The Centre Pompidou, Paris
12 February – 9 June 2014
by CHRISTIANA SPENS
Highly respected by the people as well as the critics, there is an interestingly serious, even studious, atmosphere to the rooms, one that is as sombrely respectful as it is excited. Capturing more than 500 of Cartier-Bresson’s “decisive moments”, the exhibition is almost overwhelmingly substantial and worthwhile. After only one room, I am certain I will revisit many times over the next few months of the exhibition.
A sense of nostalgia exists not only in relation to the images of times now past, but also in connection to the ideals with which photography, and especially photojournalism, were tied up. Each phase of Cartier-Bresson’s life and career (which forms the structure of the exhibition) notes a significant part of his vision. The first phase (1926-35) is concerned with Surrealism, and is presumably as good a place as any to start a photographic voyage. As Susan Sontag wrote in On Photography: “Surrealism lies at the heart of the photographic enterprise: in the very creation of a duplicate world, of a reality in the second degree, narrower but more dramatic than the one perceived by natural vision.”1
By starting with Surrealism, however, Cartier-Bresson provided a foundation of ideas and images that make his later photography seem somehow more “real” for being implicitly compared with these early photographs of entangled bodies and limbs, grotesque forms and confusing effects. Although there are some interesting consistencies, and some later images retain the complex patterns and ideas of the earlier, there is nevertheless a clear shift between what looks like a dream, and what looks like “reality” (a clever trick of presentation, at the very least). This was in line with the fate of Surrealism itself, which hardly survived the war.
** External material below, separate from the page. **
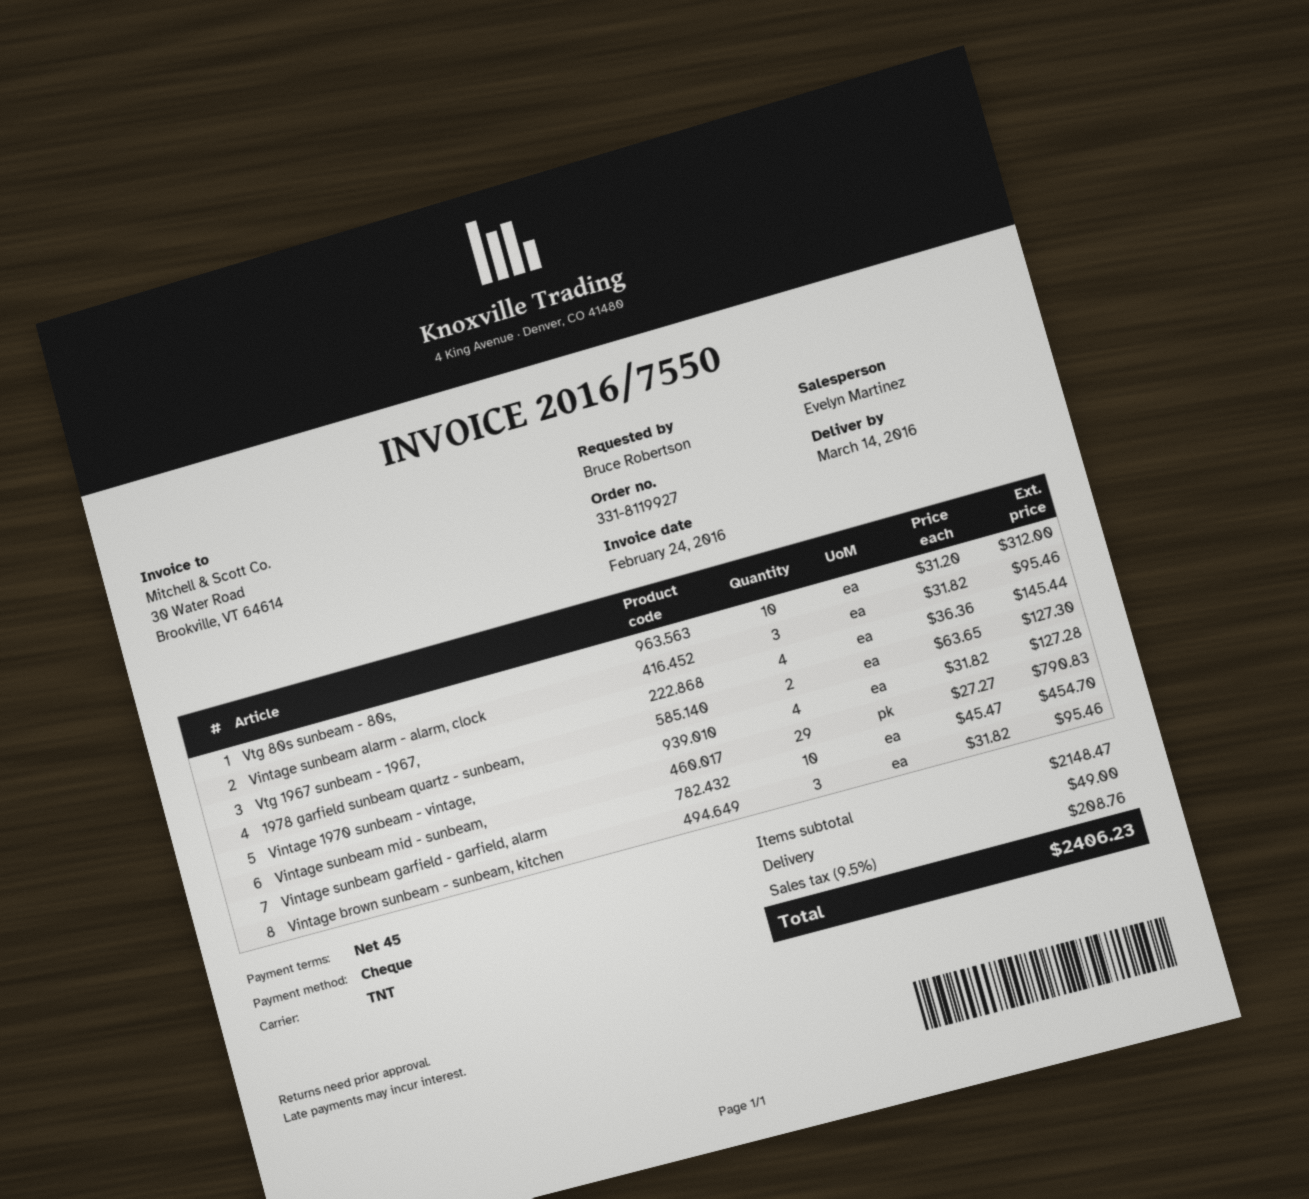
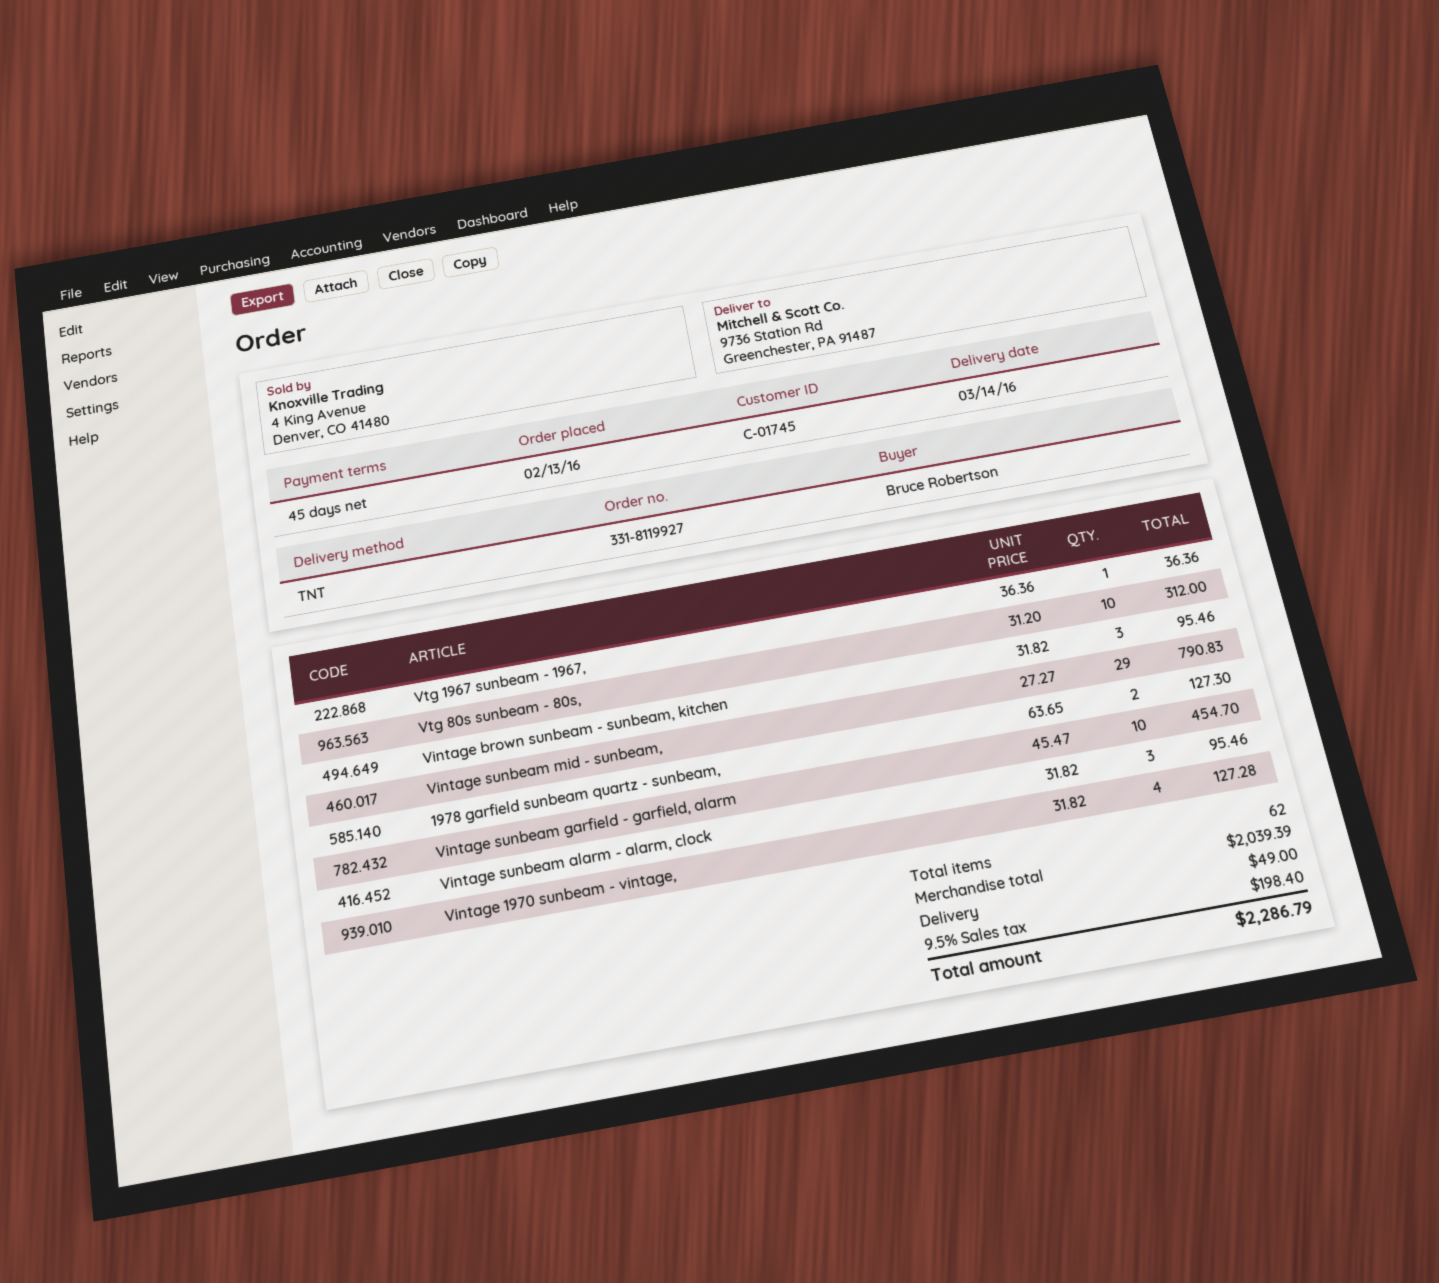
Vtg 1967 sunbeam - 1967,: 4 x 36.36 = 145.44 -> 1 x 36.36 = 36.36
subtotal: 2148.47 -> 2039.39
tax: 9.5% = 208.76 -> 9.5% = 198.40
total: 2406.23 -> 2286.79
The second phase, 1936-46, was the beginning of Cartier-Bresson’s political era, when he worked for the Communist press and travelled widely. From 1947-70, he created the cooperative Magnum Photos. From this brief history, but more importantly from the exhibition, and the many rooms of very different styles and phases, it is clear that, as the exhibition notes state: “There was not just one, but several Cartier-Bressons.” What emerges most dramatically, however, is the sense of history recorded (perhaps because the exhibition is, after all, a retrospective and the photographs are presented chronologically). Not one history, but several.
The clearest, perhaps, is the history of France (and its relation to other countries): a careful, studied, and seemingly impassioned one. It is, of course subjective – a history of what Cartier-Bresson saw, as much as what happened, but that is important in itself. As WJT Mitchell explains: “Every history is really two histories, the story of what happened and the story of the perception of what happened, its representation in verbal and visual narratives, punctuated by iconic moments.”2
Cartier-Bresson’s history is interesting also because it is a dominant narrative, or perception, of French history and people, partly because of a political and public will for that to be so. “A photograph … cannot make a dent in public opinion unless there is an appropriate context of feeling and attitude,” said Susan Sontag.3 Photographs of Vietnam had an effect in America, but only because there was already an antiwar sentiment. Journalists felt supported in their efforts. But there was little similar feeling around the Korean war, so there weren’t the same kinds of photos published.
To study the Cartier-Bresson legacy, and the enthusiasm of the people seeing the exhibition, is to pick up on that public mood, and the revived identification with the images and history that he depicted many decades ago. At the exhibition, there are crowds around Libération de Paris, France (1944), for example, which shows a chaos of flags, barricades being taken down, and shaky, out-of-focus snapshots of Paris, damaged and still littered with rubble and confused soldiers.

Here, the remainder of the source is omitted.